Gosh it would be so much better if everything were better, but since it isn't we will just have to let the exploitation continue. It's for the workers' own good.
But it is probably better than forbidding the practice entirely, which is where New York seems to be pointing. Better still, of course, would be to work on the opportunity side, so that people aren't forced into contingent labor in the first place.
More seriously--I know people call criticism of McArdle shooting a big fat fish in a wee little barrel but this was incredibly lazy, even by the standards of the world's laziest econoblogger.
2 comments:
WTF is she writing about? When I was on call and salaried it was much worse than when working for an hourly wage. After you do the math, being salaried would put you at around $2-$3 an hour for the time you were expected to put in.
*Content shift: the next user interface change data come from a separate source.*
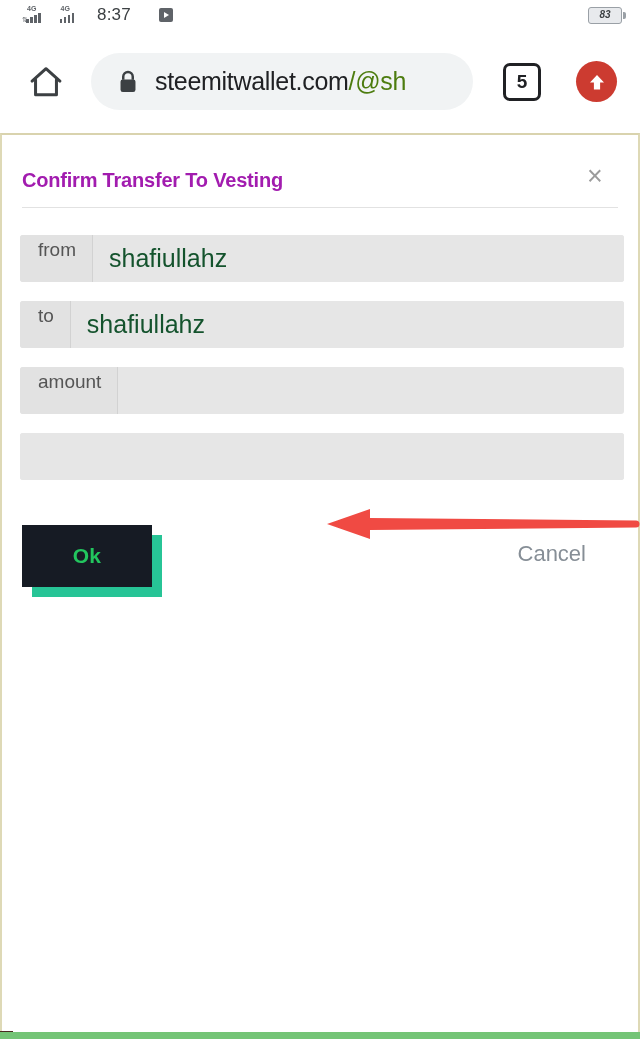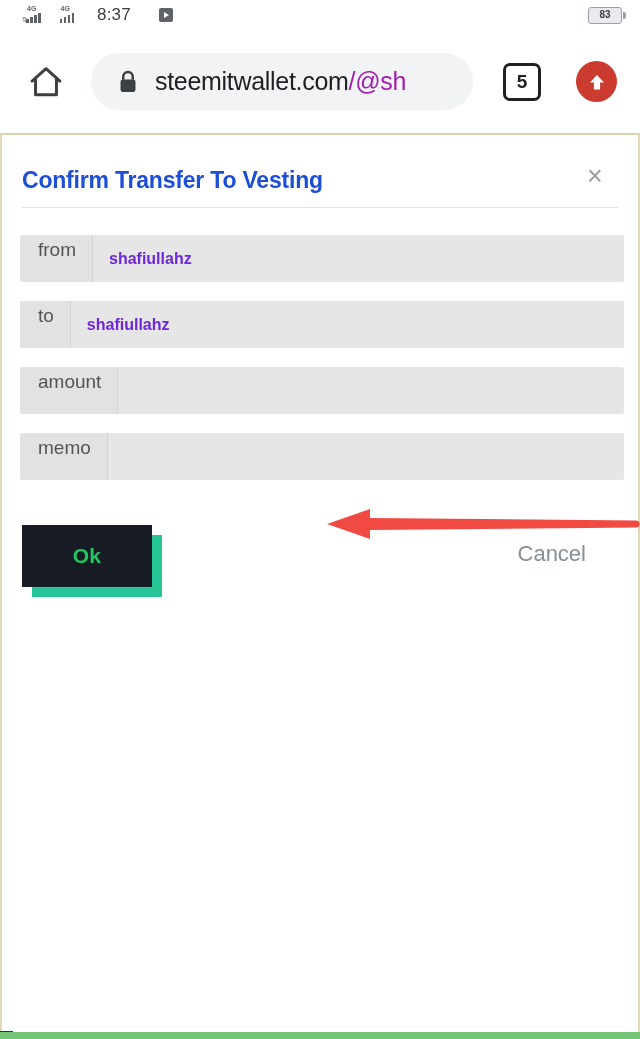--- a/index.html
+++ b/index.html
@@ -120,6 +120,7 @@
     color: #3c4043;
     font-weight: bold;
     line-height: 1;
+    font-style: italic;
   }
 
   

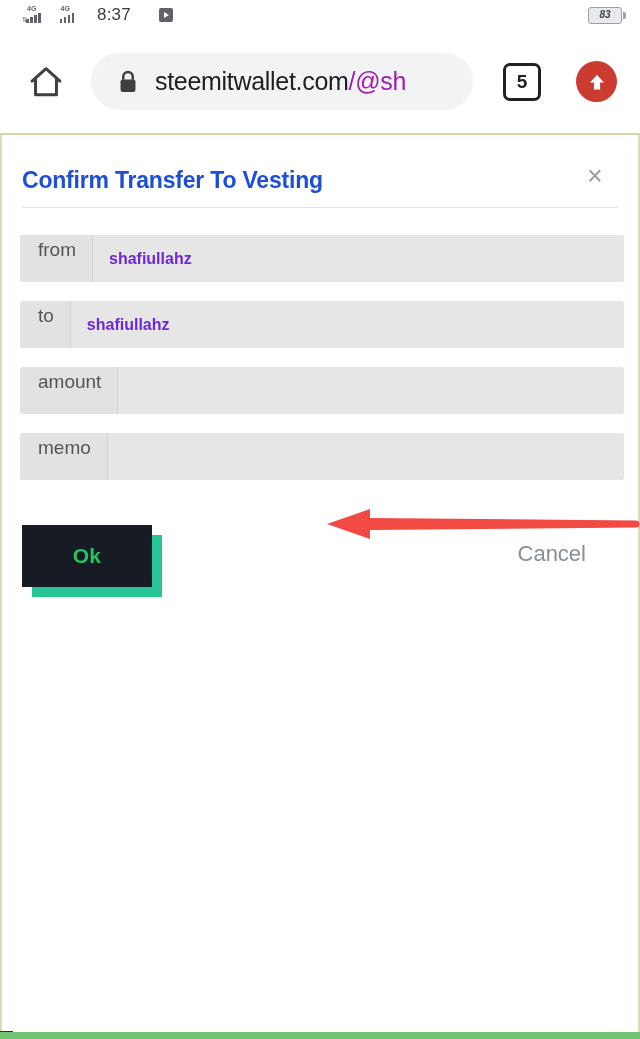--- a/index.html
+++ b/index.html
@@ -162,7 +162,7 @@
     white-space: nowrap;
     letter-spacing: -0.3px;
   }
-  #url-text .path { color: #a21caf; }
+  #url-text .path { color: #4d7c0f; }
   #tab-counter {
     position: absolute;
     left: 503px;

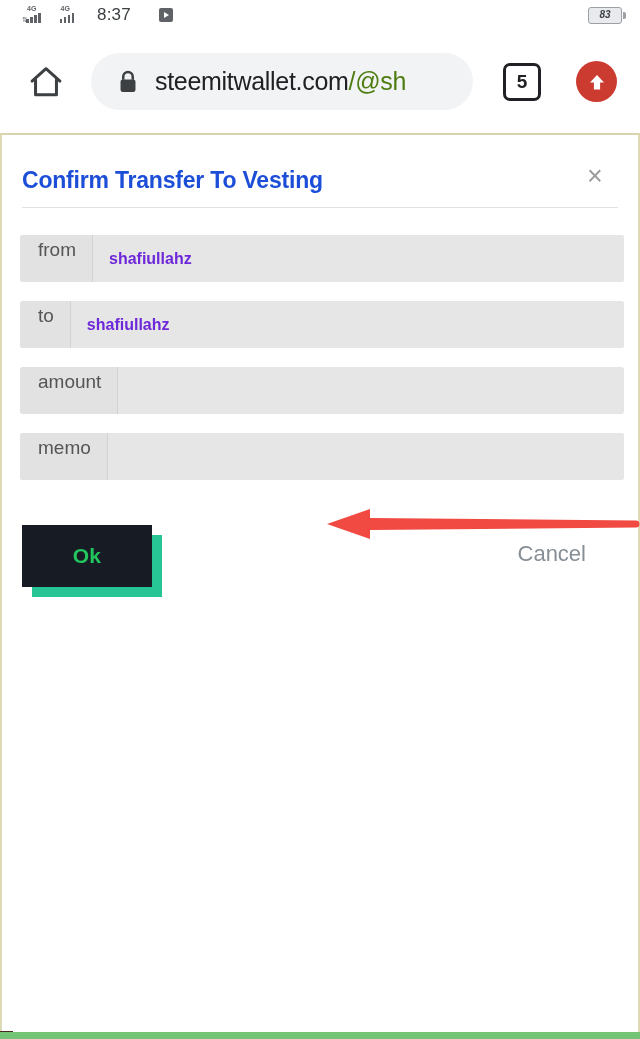--- a/index.html
+++ b/index.html
@@ -212,9 +212,9 @@
   }
   #dialog-title {
     margin-left: 20px;
-    font-size: 23px;
-    font-weight: bold;
-    color: #1d4ed8;
+    font-size: 20px;
+    font-weight: bold;
+    color: #a21caf;
     letter-spacing: -0.2px;
   }
   #close-button {

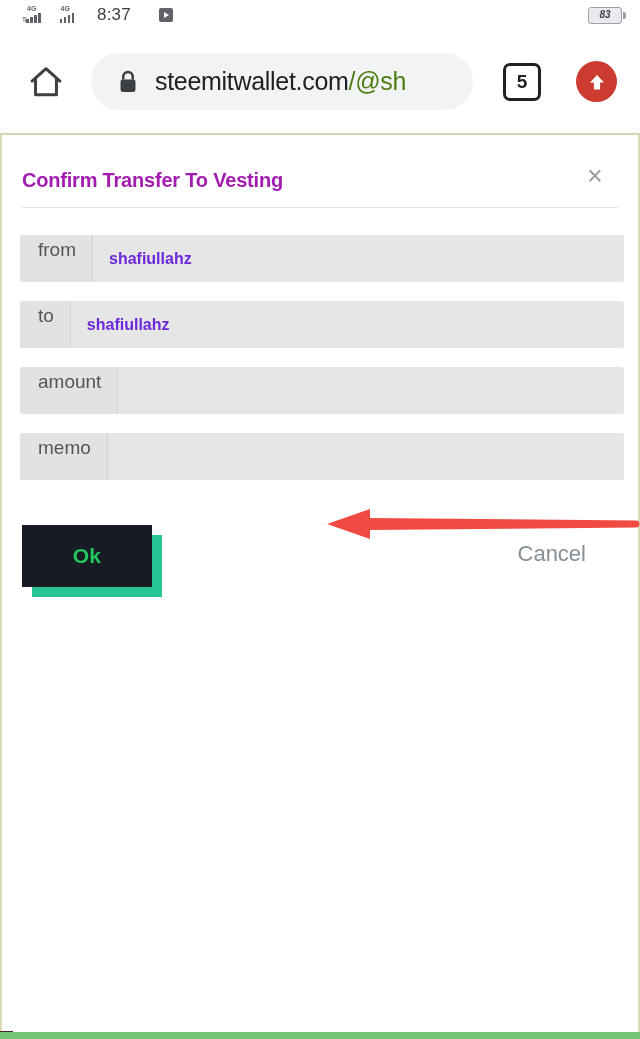--- a/index.html
+++ b/index.html
@@ -268,11 +268,10 @@
     display: flex;
     align-items: center;
     padding-left: 16px;
-    font-size: 16px;
-    color: #6d28d9;
+    font-size: 25px;
+    color: #14532d;
     flex: 1 1 auto;
     position: relative;
-    font-weight: bold;
   }
 
   

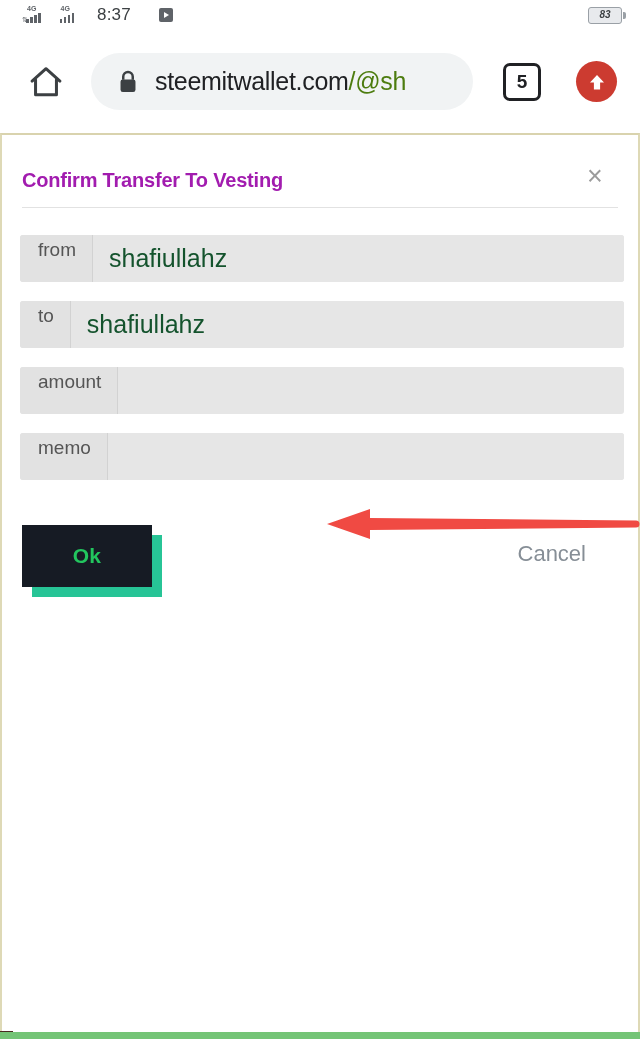--- a/index.html
+++ b/index.html
@@ -442,7 +442,6 @@
       </div>
 
       <div class="form-row">
-        <div class="row-label">memo</div>
         <div class="row-value"></div>
       </div>
     </div>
It's an old restaurant and retail trick. It looks good on paper- a guaranteed amount of money, no matter how many hours you work. Until you find out you're expected to go from 35 hours a week to 70, essentially cutting your earnings based on your efforts by half.
And it's not that much of a hardship being on call. The only real crimp was having to forgo cocktails are wine with dinner in case I was needed. Plus, every on call gig I've had came with a mandatory 3-4 days a month where you were on absolute "no call" to have days to yourself. I know that's not the case everywhere, but smart owners and managers will look after the needs of their workers if they want to keep the good ones.
Has Megan ever worked in the real world?
The libertarian philosophy in a NUTshell: "Exploitation = life!"